>>>>

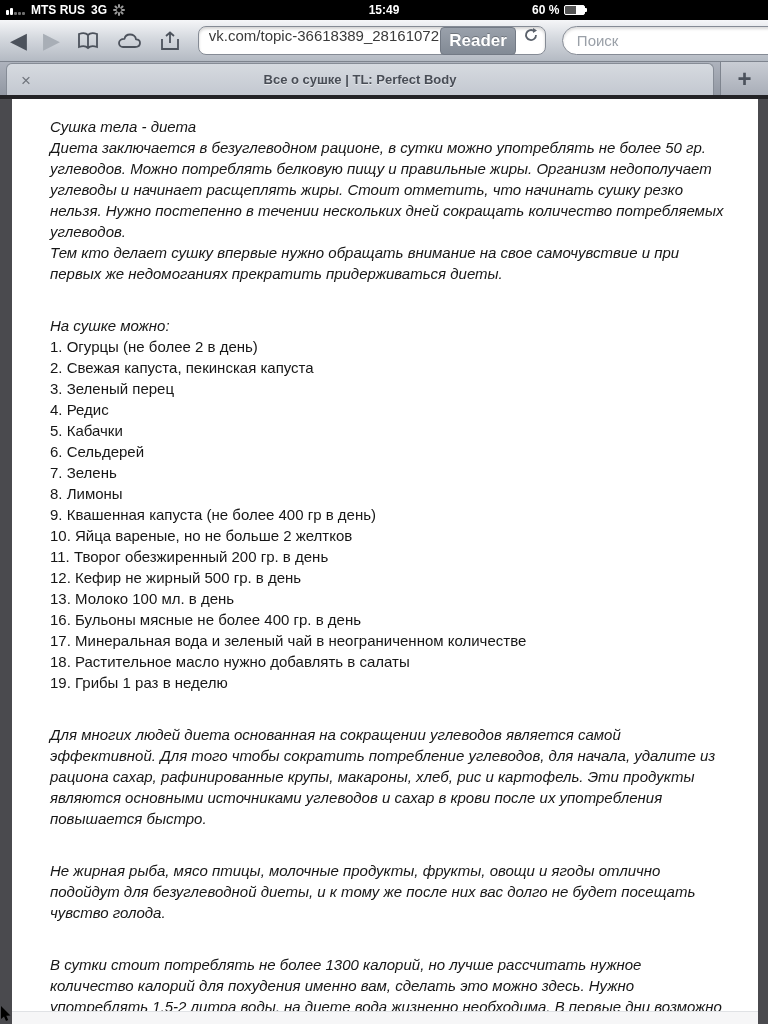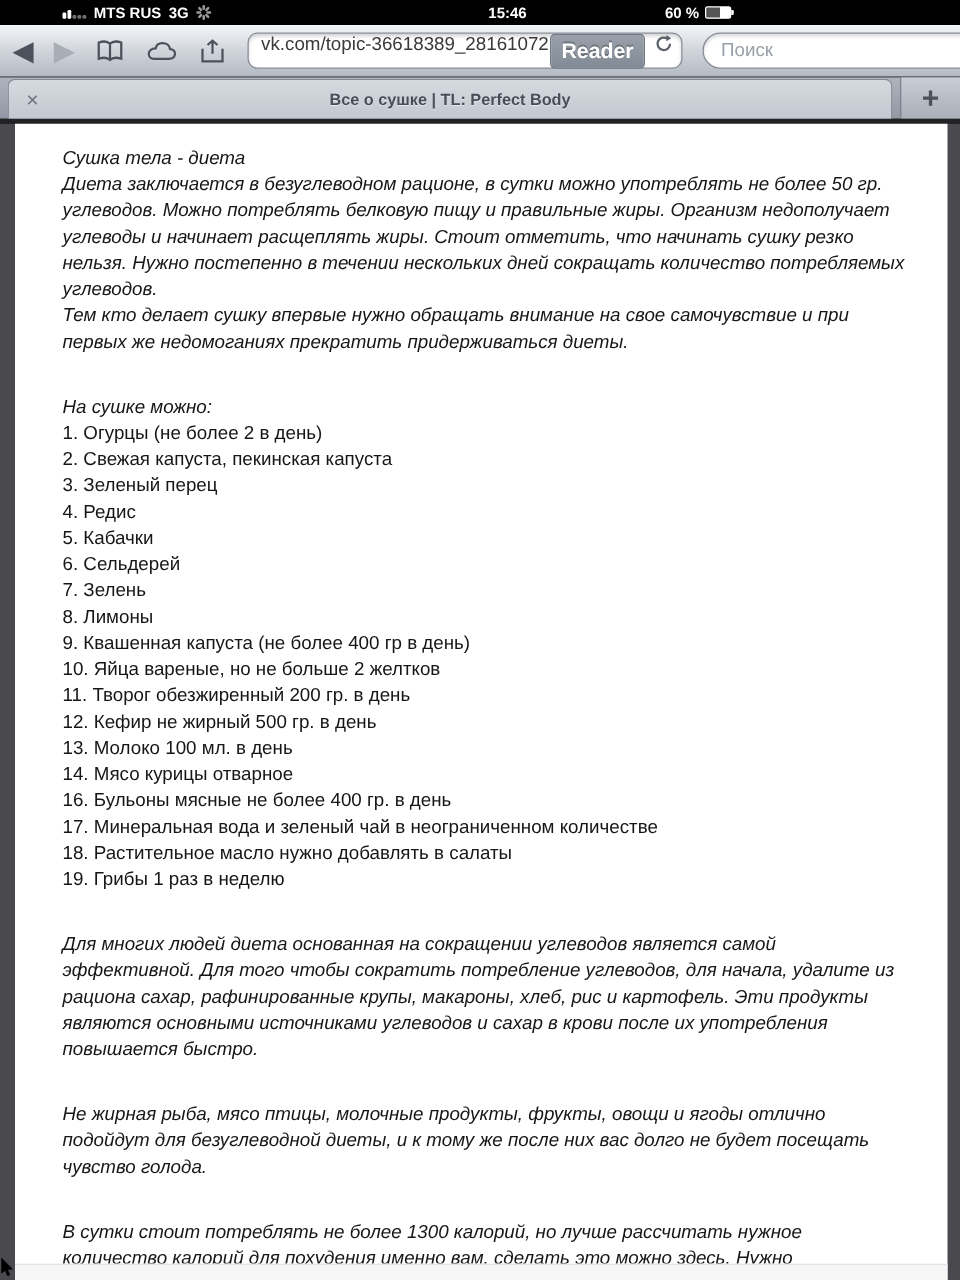--- a/index.html
+++ b/index.html
@@ -1,21 +1,21 @@
 <!DOCTYPE html>
 <html><head>
 <meta charset="utf-8">
 <style>
   * { margin:0; padding:0; box-sizing:border-box; }
   html,body { width:768px; height:1024px; overflow:hidden; }
   body { font-family:"Liberation Sans", sans-serif; background:#000; display:flex; flex-direction:column; }
 
   
   .status-bar { height:20px; background:#000; color:#fff; display:flex; align-items:center;
-    font-size:12px; font-weight:bold; padding:0 6px; flex:0 0 auto;margin-left:44px; }
+    font-size:12px; font-weight:bold; padding:0 6px; flex:0 0 auto; }
   .sb-left { display:flex; align-items:center; gap:6px; width:230px; }
   .signal { display:flex; align-items:flex-end; gap:1px; height:9px; }
   .signal .bar { width:3px; background:#fff; border-radius:1px; }
   .signal .b1{height:5px} .signal .b2{height:7px}
   .signal .dot { width:3px; height:3px; background:#6e6e6e; border-radius:1px; }
   .spinner { width:12px; height:12px; position:relative; }
   .spinner span { position:absolute; left:5px; top:0; width:2px; height:4px; background:#9a9a9a;
     border-radius:1px; transform-origin:1px 6px; }
   .sb-center { flex:1; text-align:center; }
   .sb-right { width:230px; display:flex; align-items:center; justify-content:flex-start; gap:5px; }
@@ -91,21 +91,21 @@
       <span style="transform:rotate(0deg)"></span>
         <span style="transform:rotate(45deg)"></span>
       <span style="transform:rotate(90deg)"></span>
         <span style="transform:rotate(135deg)"></span>
       <span style="transform:rotate(180deg)"></span>
         <span style="transform:rotate(225deg)"></span>
       <span style="transform:rotate(270deg)"></span>
         <span style="transform:rotate(315deg)"></span>
     </span>
   </div>
-  <div class="sb-center">15:46</div>
+  <div class="sb-center">15:49</div>
   <div class="sb-right">
     <span>60 %</span>
     <span class="battery">
         <span class="fill"></span>
       </span>
   </div>
 </div>
 
 <div class="toolbar">
   <span class="tb-icon arrow">◀</span>
@@ -163,21 +163,20 @@
       <div class="list-item">4. Редис</div>
       <div class="list-item">5. Кабачки</div>
       <div class="list-item">6. Сельдерей</div>
       <div class="list-item">7. Зелень</div>
       <div class="list-item">8. Лимоны</div>
       <div class="list-item">9. Квашенная капуста (не более 400 гр в день)</div>
       <div class="list-item">10. Яйца вареные, но не больше 2 желтков</div>
       <div class="list-item">11. Творог обезжиренный 200 гр. в день</div>
       <div class="list-item">12. Кефир не жирный 500 гр. в день</div>
       <div class="list-item">13. Молоко 100 мл. в день</div>
-      <div class="list-item">14. Мясо курицы отварное</div>
       <div class="list-item">16. Бульоны мясные не более 400 гр. в день</div>
       <div class="list-item">17. Минеральная вода и зеленый чай в неограниченном количестве</div>
       <div class="list-item">18. Растительное масло нужно добавлять в салаты</div>
       <div class="list-item">19. Грибы 1 раз в неделю</div>
 
       <div class="para gap-top">Для многих людей диета основанная на сокращении углеводов является самой эффективной. Для того чтобы сократить потребление углеводов, для начала, удалите из рациона сахар, рафинированные крупы, макароны, хлеб, рис и картофель. Эти продукты являются основными источниками углеводов и сахар в крови после их употребления повышается быстро.</div>
       <div class="para gap-top">Не жирная рыба, мясо птицы, молочные продукты, фрукты, овощи и ягоды отлично подойдут для безуглеводной диеты, и к тому же после них вас долго не будет посещать чувство голода.</div>
       <div class="para gap-top">В сутки стоит потреблять не более 1300 калорий, но лучше рассчитать нужное количество калорий для похудения именно вам, сделать это можно здесь. Нужно употреблять 1,5-2 литра воды, на диете вода жизненно необходима. В первые дни возможно будет трудно держаться, возможно появится слабость, но уже к 5 дню все должно нормализоваться.</div>
 
     </div>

<<<<

» **Exercise description**
Nothing but the pictures is to be left out; repeat the data exactly.

» **Response area**
--- a/index.html
+++ b/index.html
@@ -1,21 +1,21 @@
 <!DOCTYPE html>
 <html><head>
 <meta charset="utf-8">
 <style>
   * { margin:0; padding:0; box-sizing:border-box; }
   html,body { width:768px; height:1024px; overflow:hidden; }
   body { font-family:"Liberation Sans", sans-serif; background:#000; display:flex; flex-direction:column; }
 
   
   .status-bar { height:20px; background:#000; color:#fff; display:flex; align-items:center;
-    font-size:12px; font-weight:bold; padding:0 6px; flex:0 0 auto;margin-left:44px; }
+    font-size:12px; font-weight:bold; padding:0 6px; flex:0 0 auto; }
   .sb-left { display:flex; align-items:center; gap:6px; width:230px; }
   .signal { display:flex; align-items:flex-end; gap:1px; height:9px; }
   .signal .bar { width:3px; background:#fff; border-radius:1px; }
   .signal .b1{height:5px} .signal .b2{height:7px}
   .signal .dot { width:3px; height:3px; background:#6e6e6e; border-radius:1px; }
   .spinner { width:12px; height:12px; position:relative; }
   .spinner span { position:absolute; left:5px; top:0; width:2px; height:4px; background:#9a9a9a;
     border-radius:1px; transform-origin:1px 6px; }
   .sb-center { flex:1; text-align:center; }
   .sb-right { width:230px; display:flex; align-items:center; justify-content:flex-start; gap:5px; }
@@ -91,21 +91,21 @@
       <span style="transform:rotate(0deg)"></span>
         <span style="transform:rotate(45deg)"></span>
       <span style="transform:rotate(90deg)"></span>
         <span style="transform:rotate(135deg)"></span>
       <span style="transform:rotate(180deg)"></span>
         <span style="transform:rotate(225deg)"></span>
       <span style="transform:rotate(270deg)"></span>
         <span style="transform:rotate(315deg)"></span>
     </span>
   </div>
-  <div class="sb-center">15:46</div>
+  <div class="sb-center">15:49</div>
   <div class="sb-right">
     <span>60 %</span>
     <span class="battery">
         <span class="fill"></span>
       </span>
   </div>
 </div>
 
 <div class="toolbar">
   <span class="tb-icon arrow">◀</span>
@@ -163,21 +163,20 @@
       <div class="list-item">4. Редис</div>
       <div class="list-item">5. Кабачки</div>
       <div class="list-item">6. Сельдерей</div>
       <div class="list-item">7. Зелень</div>
       <div class="list-item">8. Лимоны</div>
       <div class="list-item">9. Квашенная капуста (не более 400 гр в день)</div>
       <div class="list-item">10. Яйца вареные, но не больше 2 желтков</div>
       <div class="list-item">11. Творог обезжиренный 200 гр. в день</div>
       <div class="list-item">12. Кефир не жирный 500 гр. в день</div>
       <div class="list-item">13. Молоко 100 мл. в день</div>
-      <div class="list-item">14. Мясо курицы отварное</div>
       <div class="list-item">16. Бульоны мясные не более 400 гр. в день</div>
       <div class="list-item">17. Минеральная вода и зеленый чай в неограниченном количестве</div>
       <div class="list-item">18. Растительное масло нужно добавлять в салаты</div>
       <div class="list-item">19. Грибы 1 раз в неделю</div>
 
       <div class="para gap-top">Для многих людей диета основанная на сокращении углеводов является самой эффективной. Для того чтобы сократить потребление углеводов, для начала, удалите из рациона сахар, рафинированные крупы, макароны, хлеб, рис и картофель. Эти продукты являются основными источниками углеводов и сахар в крови после их употребления повышается быстро.</div>
       <div class="para gap-top">Не жирная рыба, мясо птицы, молочные продукты, фрукты, овощи и ягоды отлично подойдут для безуглеводной диеты, и к тому же после них вас долго не будет посещать чувство голода.</div>
       <div class="para gap-top">В сутки стоит потреблять не более 1300 калорий, но лучше рассчитать нужное количество калорий для похудения именно вам, сделать это можно здесь. Нужно употреблять 1,5-2 литра воды, на диете вода жизненно необходима. В первые дни возможно будет трудно держаться, возможно появится слабость, но уже к 5 дню все должно нормализоваться.</div>
 
     </div>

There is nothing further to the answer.